A Schematic of CAV1 validation in independent HCC cohorts. B Spatial distribution of hepatocyte clusters in HCC. C UMAP visualisation of hepatocytes, coloured by prognosis (recurrence and no recurrence). D CAV1 expression in recurrence-associated hepatocyte clusters. E Bulk RNA-seq analysis of CAV1 expression in HCC patients (n = 55). F Heatmap of CAV1 expression in HCC cell types, clustered by HBV status and recurrence. G CAV1 expression profile in HCC tissues with different etiologies from the TCGA HCC cohort (tumour versus matched normal, n = 50). H Representative histology sections showing CAV1 expression pre- and post-recurrence, with AE1/AE3 (green) as a pan-cytokeratin marker and CAV1 (red) by double-immunofluorescence immunocytochemistry. I RT-qPCR validation of CAV1 knockdown in HCC PDOs using siRNAs. J 3D cell viability assay showing the effect of CAV1 knockdown on HCC PDO growth, with siPLK1 to monitor transfection efficiency. K RT-qPCR of IL-8 and MMP-9 mRNA in CAV1 knockdown PDOs. L 3D cell viability assay assessing lenvatinib sensitivity after CAV1 knockdown in HCC PDOs. M Western blot of signalling pathways following CAV1 knockdown in HCC PDOs. N RT-qPCR of CAV1 mRNA in miR-7 transfected PDOs. O 3D cell viability assay evaluating the effect of miR-7 on HCC PDO growth. P Effect of lenvatinib and BLU9931 combination treatment on HCC PDO growth. Q Effect of sorafenib and BGB324 combination treatment on HCC PDO growth. For siRNA experiments, RNAiMax was used as a lipid control, and non-targeting siRNA served as the lead control. All experiments were performed on three independent days with at least three technical replicates. Error bars represent ± SD. Data were analysed by one-way ANOVA with multiple comparisons ( > 2 groups) or unpaired two-tailed student’s t-test. Significance is denoted as follows: *p < 0.05, **p < 0.01, ***p < 0.001, ****p < 0.0001. Lenva = Lenvatinib, SF = Sorafenib.
Fig. 8
Fig. 8. A proposed model for overcoming TKI resistance via targeting the CAV1 and AXL pathways.

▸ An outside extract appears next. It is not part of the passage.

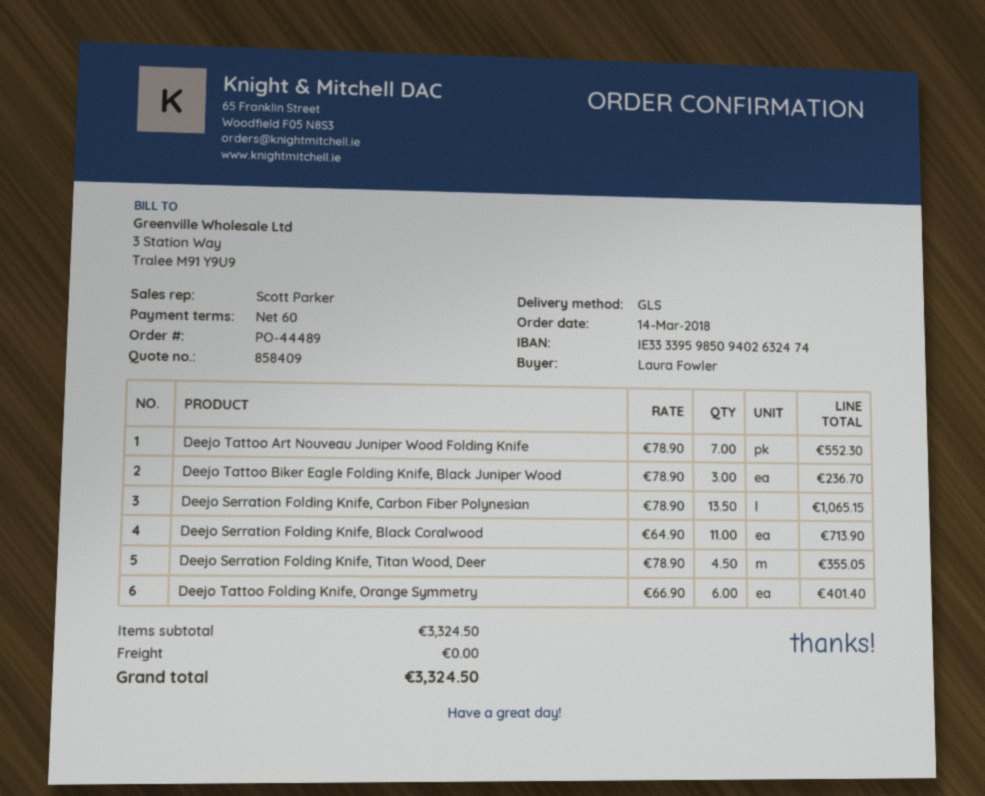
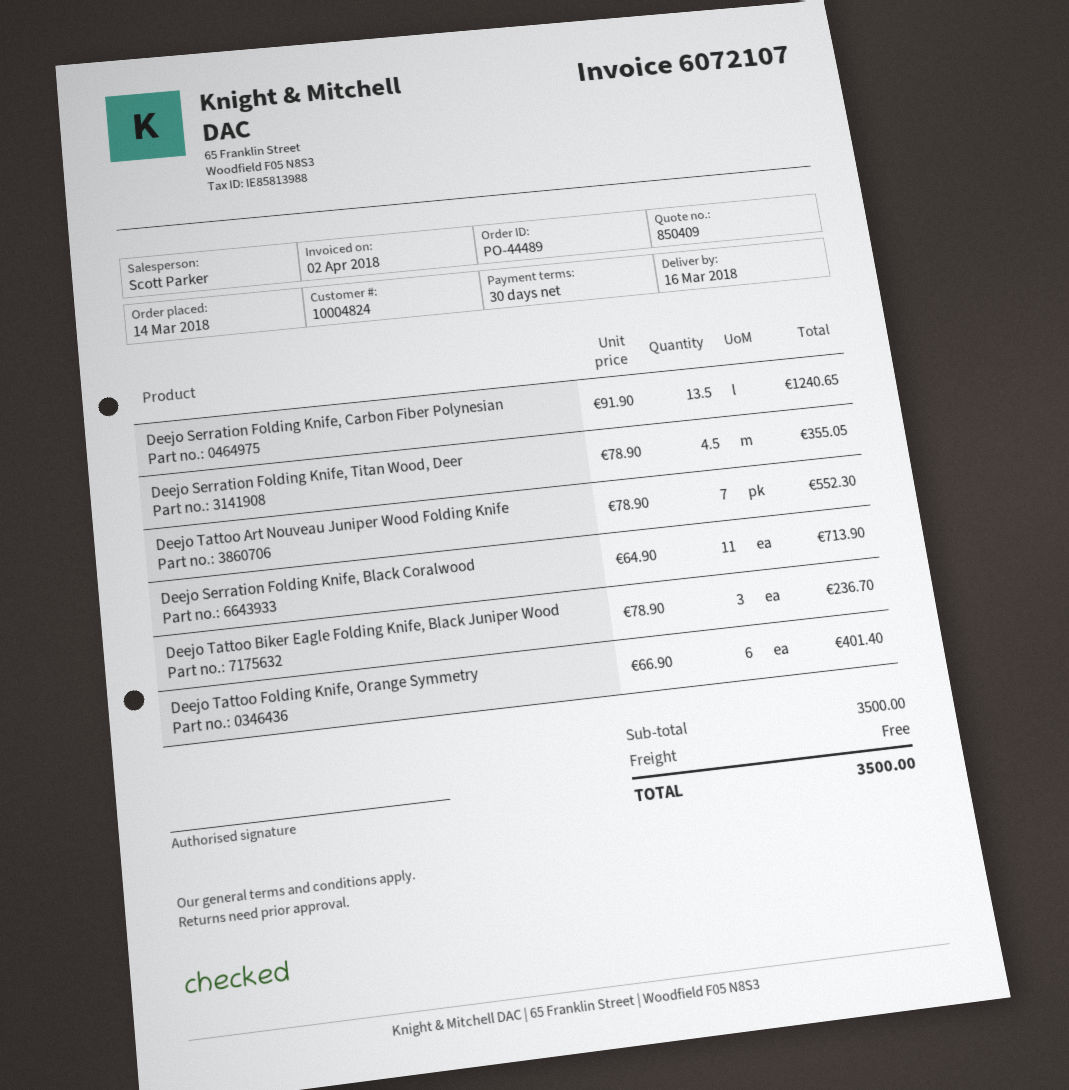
quote number: 858409 -> 850409
payment terms: 60 days -> 30 days
Deejo Serration Folding Knife, Carbon Fiber Polynesian: 13.5 x 78.90 = 1065.15 -> 13.5 x 91.90 = 1240.65
subtotal: 3324.50 -> 3500.00
total: 3324.50 -> 3500.00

HCC patients with elevated CAV1 and AXL expression exhibit poor responses to targeted therapies. Both CAV1 and AXL are essential for survival, invasion and chemotaxis of cancer cells. Mechanistically, CAV1 primarily acts via the STAT3/P70S6K/NFkB pathway, while AXL regulates STAT3/c-Jun axis in TKI-resistant cells. CAV1 via its interaction with E-cadherin can modulate FGFR4 expression and activity in lenvatinib-resistant cells, as well as AXL in sorafenib-resistant cells. In addition, CAV1 overexpression enhances RAC1 activity, leading to increased transcription of P21 and concurrent activation of the AMPKα pathway. This, in turn, induces a slower proliferative rate (dormancy), suppresses autophagy, and promotes evasion of apoptosis. AXL can also indirectly influence the AMPKα pathway. Targeting both CAV1 and AXL using selective siRNAs or miR-7 disrupts this protective autophagic brake, triggering excessive, uncontrolled autophagy, which ultimately drives rapid cancer cell death and overcomes resistance to sorafenib and lenvatinib.